Exercise goal: Wherever the word "score" appears in a line of the data, that line should be copied.

Data for the task:

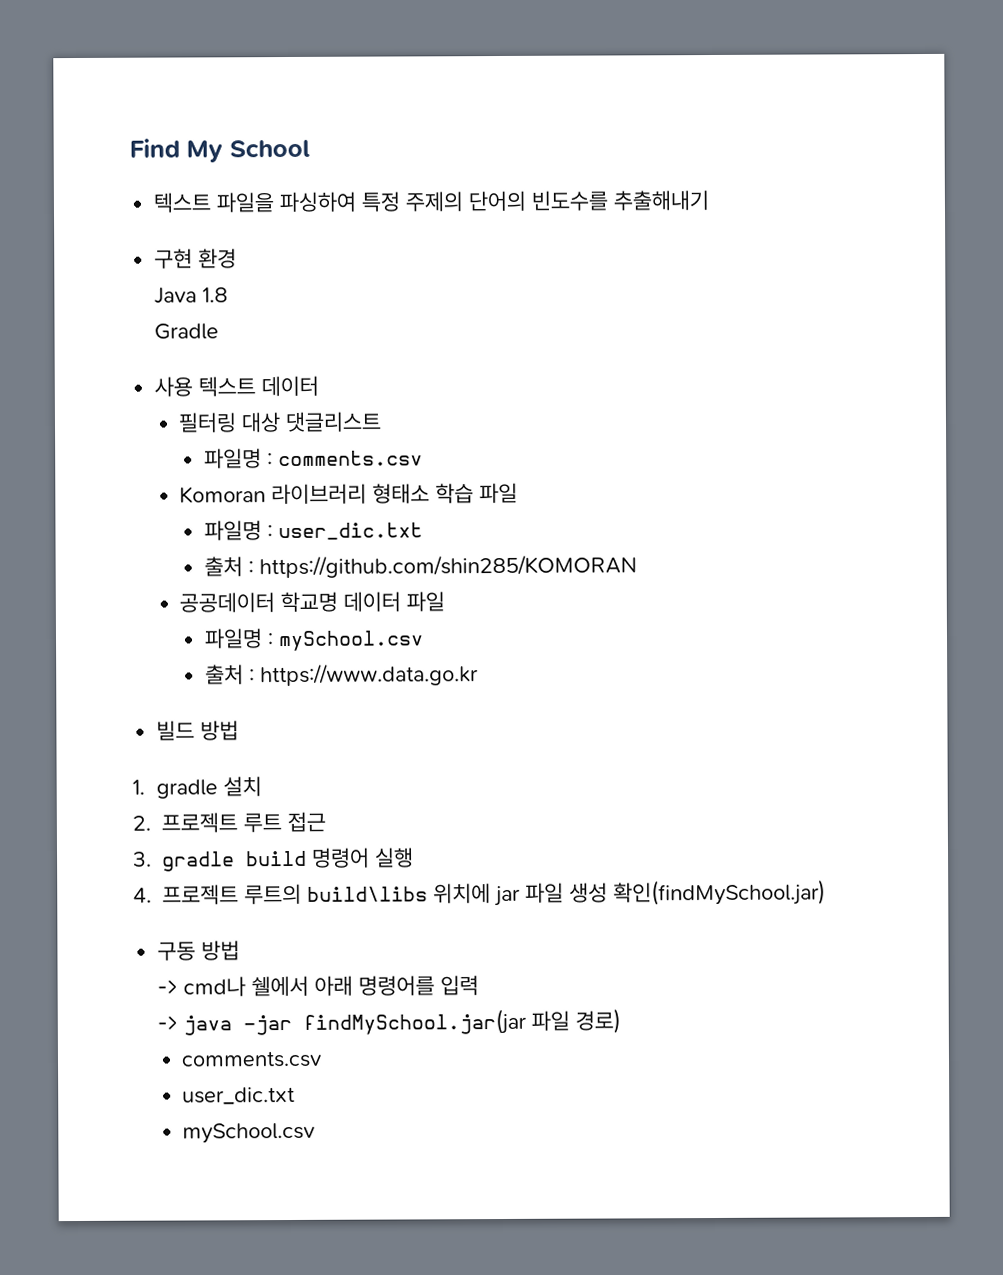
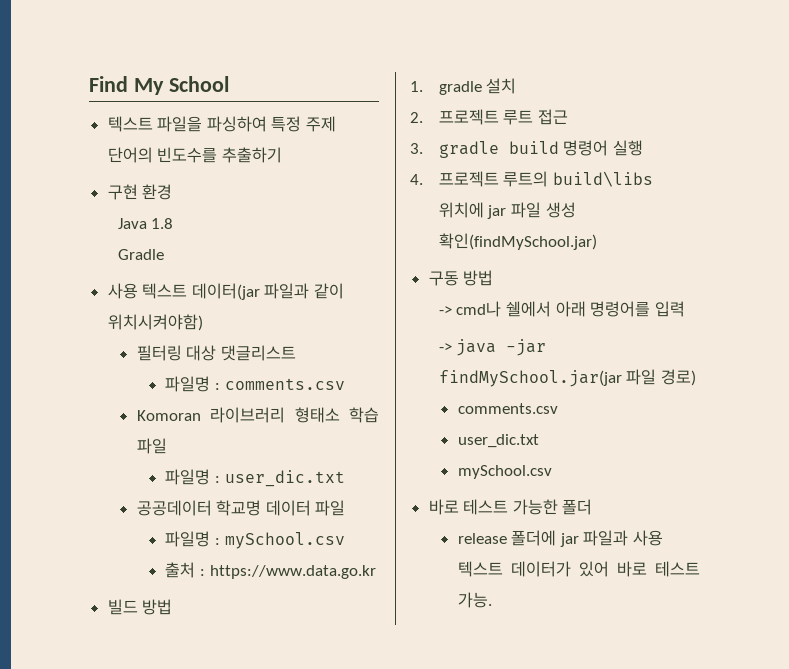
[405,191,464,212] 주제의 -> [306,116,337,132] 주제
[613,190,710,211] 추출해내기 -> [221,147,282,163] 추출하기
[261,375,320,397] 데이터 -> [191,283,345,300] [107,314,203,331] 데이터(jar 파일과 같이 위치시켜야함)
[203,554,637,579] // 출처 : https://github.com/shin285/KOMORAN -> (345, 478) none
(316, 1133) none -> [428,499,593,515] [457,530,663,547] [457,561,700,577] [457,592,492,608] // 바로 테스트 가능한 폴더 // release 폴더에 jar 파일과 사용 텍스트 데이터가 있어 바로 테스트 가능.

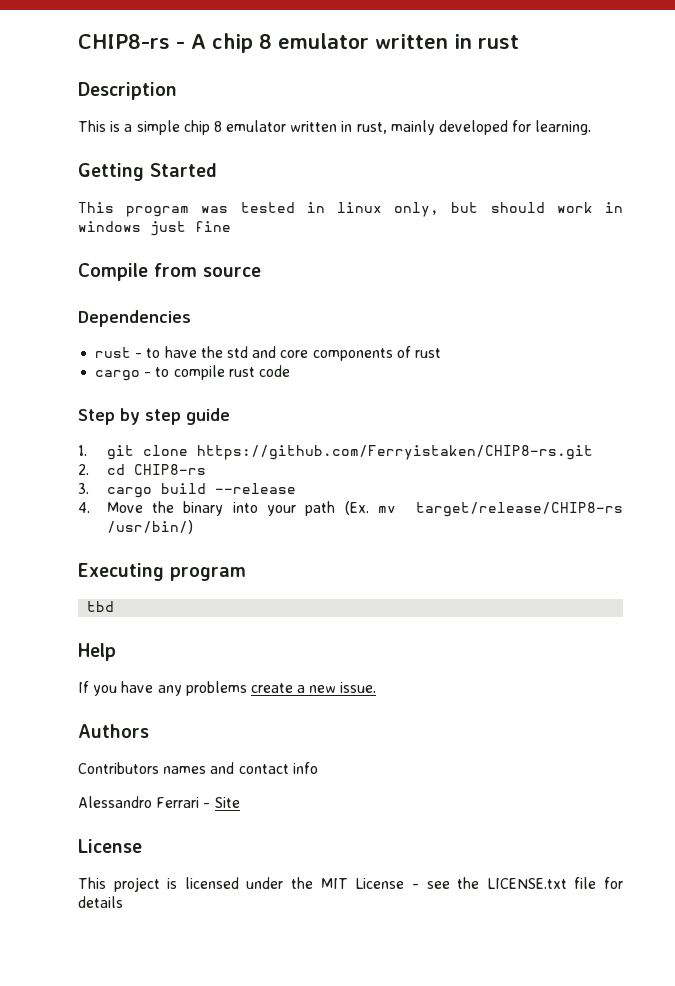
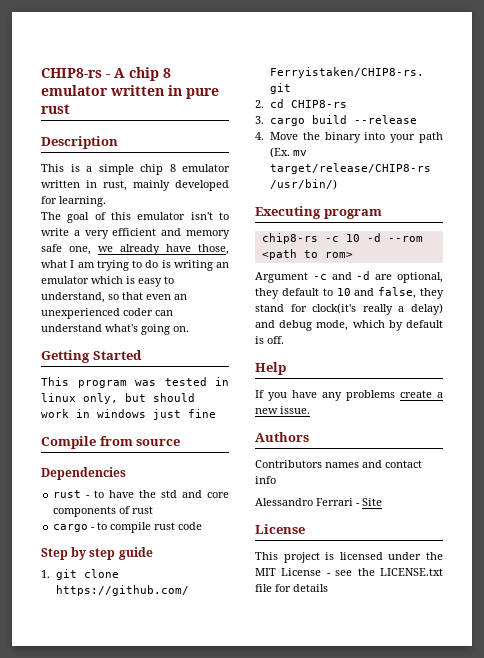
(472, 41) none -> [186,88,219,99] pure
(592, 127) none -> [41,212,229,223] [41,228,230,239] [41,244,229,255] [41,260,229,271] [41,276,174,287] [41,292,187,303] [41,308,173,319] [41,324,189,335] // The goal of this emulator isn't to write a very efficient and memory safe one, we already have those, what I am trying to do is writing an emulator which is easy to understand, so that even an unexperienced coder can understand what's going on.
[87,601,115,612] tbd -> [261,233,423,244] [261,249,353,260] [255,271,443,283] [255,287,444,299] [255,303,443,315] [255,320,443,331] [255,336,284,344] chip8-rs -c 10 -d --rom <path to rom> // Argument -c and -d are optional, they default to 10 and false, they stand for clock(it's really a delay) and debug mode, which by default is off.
* * *
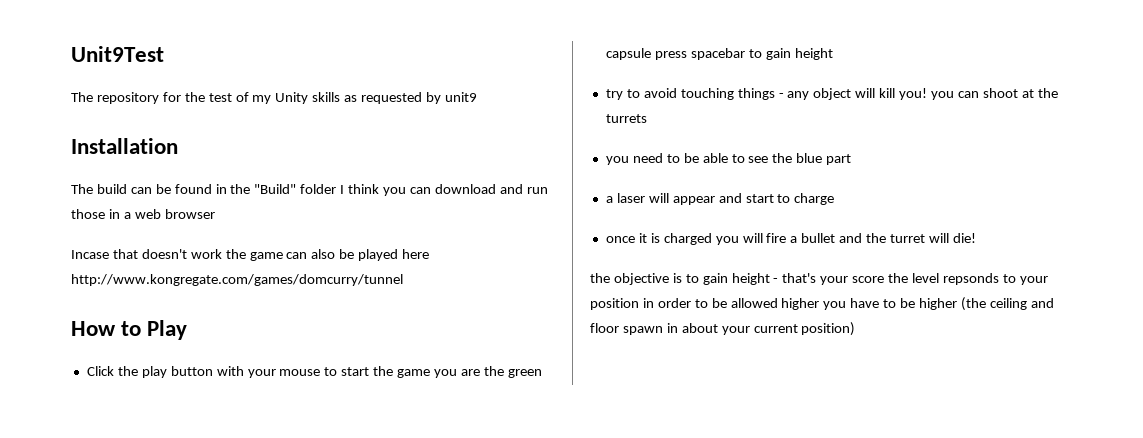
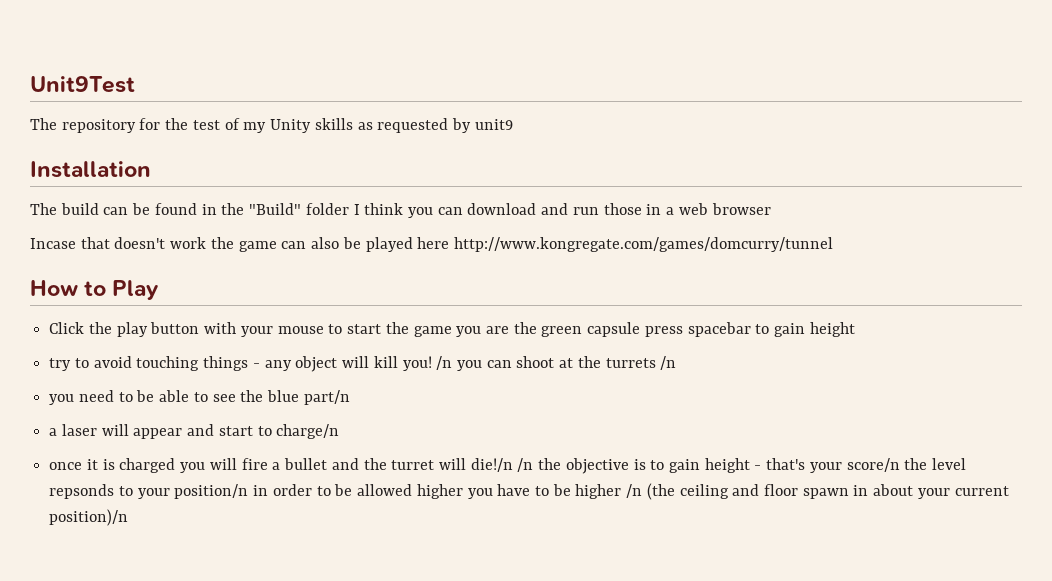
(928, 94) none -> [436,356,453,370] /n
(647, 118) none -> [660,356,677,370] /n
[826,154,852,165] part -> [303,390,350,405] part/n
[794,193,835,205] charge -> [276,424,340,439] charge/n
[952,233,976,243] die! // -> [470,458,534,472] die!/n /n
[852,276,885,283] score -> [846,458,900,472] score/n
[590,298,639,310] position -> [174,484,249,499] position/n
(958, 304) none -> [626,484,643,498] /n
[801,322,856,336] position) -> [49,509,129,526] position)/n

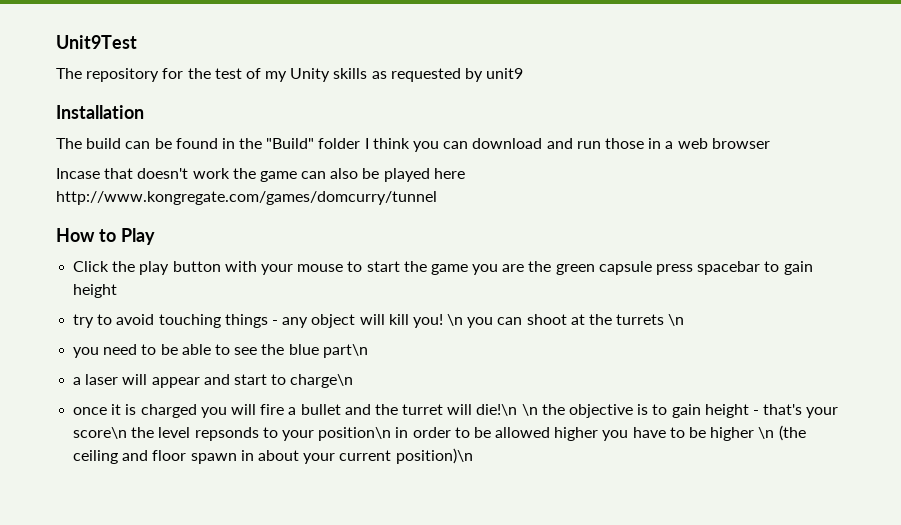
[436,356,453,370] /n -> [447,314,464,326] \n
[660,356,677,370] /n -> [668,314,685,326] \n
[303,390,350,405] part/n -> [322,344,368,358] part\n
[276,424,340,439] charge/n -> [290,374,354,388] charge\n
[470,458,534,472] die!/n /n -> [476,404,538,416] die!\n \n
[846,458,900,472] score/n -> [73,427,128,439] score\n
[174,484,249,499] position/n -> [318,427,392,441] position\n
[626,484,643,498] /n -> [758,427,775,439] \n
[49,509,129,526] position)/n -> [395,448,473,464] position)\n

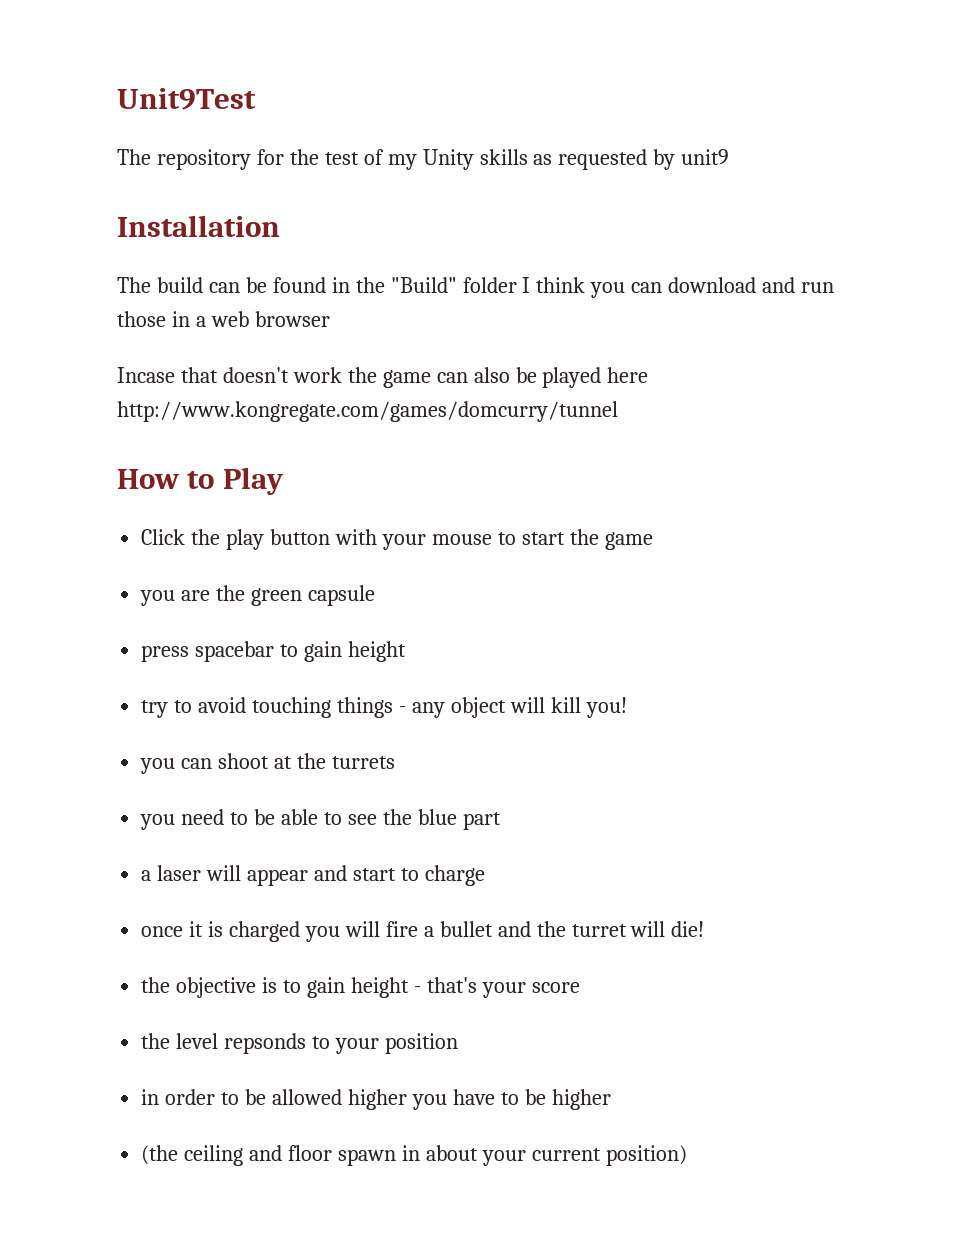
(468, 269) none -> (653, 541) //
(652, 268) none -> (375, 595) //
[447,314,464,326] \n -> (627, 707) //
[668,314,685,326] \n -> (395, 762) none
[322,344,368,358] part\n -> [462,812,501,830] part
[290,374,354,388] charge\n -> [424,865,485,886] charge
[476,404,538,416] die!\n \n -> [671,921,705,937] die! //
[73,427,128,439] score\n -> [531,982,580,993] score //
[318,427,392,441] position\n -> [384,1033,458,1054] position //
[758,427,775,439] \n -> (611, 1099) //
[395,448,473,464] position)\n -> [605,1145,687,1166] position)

Solution for this task:
[852,276,885,283] score -> [846,458,900,472] score/n
[846,458,900,472] score/n -> [73,427,128,439] score\n
[73,427,128,439] score\n -> [531,982,580,993] score //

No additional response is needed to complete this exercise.